Feature Selection is the process of selecting a subset of relevant features for use in model construction.
It is a useful technique to 1) improve prediction results by omitting redundant features, 2) to shorten training time, and 3) to know important features for prediction.

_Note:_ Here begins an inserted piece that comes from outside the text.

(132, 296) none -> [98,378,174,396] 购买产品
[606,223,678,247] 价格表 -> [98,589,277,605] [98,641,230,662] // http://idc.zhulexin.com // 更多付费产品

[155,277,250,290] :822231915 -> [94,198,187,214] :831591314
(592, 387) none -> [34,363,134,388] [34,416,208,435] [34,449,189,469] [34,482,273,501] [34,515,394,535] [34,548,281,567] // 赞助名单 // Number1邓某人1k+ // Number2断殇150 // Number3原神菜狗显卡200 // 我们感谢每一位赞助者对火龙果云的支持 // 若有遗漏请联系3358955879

Note: This feature is supported from Hivemall v0.5-rc.1 or later.
Supported Feature Selection algorithms
- Chi-square (Chi2)
- In statistics, the χ2 test is applied to test the independence of two even events. Chi-square statistics between every feature variable and the target variable can be applied to Feature Selection. Refer this article for Mathematical details.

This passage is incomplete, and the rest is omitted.